▶ _Your objective_: Print the data verbatim. Leave every image out.

----

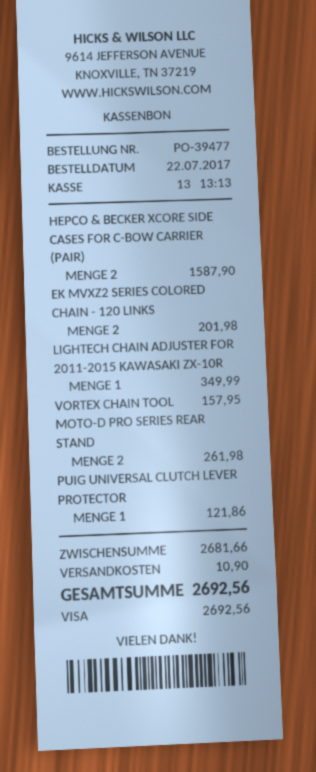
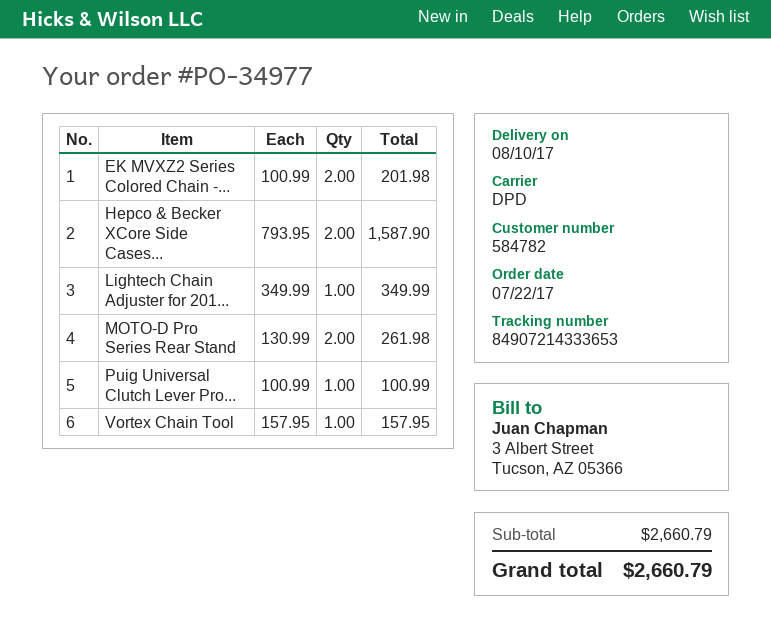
order number: PO-39477 -> PO-34977
PUIG UNIVERSAL CLUTCH LEVER PROTECTOR: 1 for 121.86 -> 1 for 100.99
subtotal: 2681.66 -> 2660.79
shipping: 10.90 -> none
total: 2692.56 -> 2660.79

----

▶ _Task solution_:
order number: PO-39477 -> PO-34977
PUIG UNIVERSAL CLUTCH LEVER PROTECTOR: 1 for 121.86 -> 1 for 100.99
subtotal: 2681.66 -> 2660.79
shipping: 10.90 -> none
total: 2692.56 -> 2660.79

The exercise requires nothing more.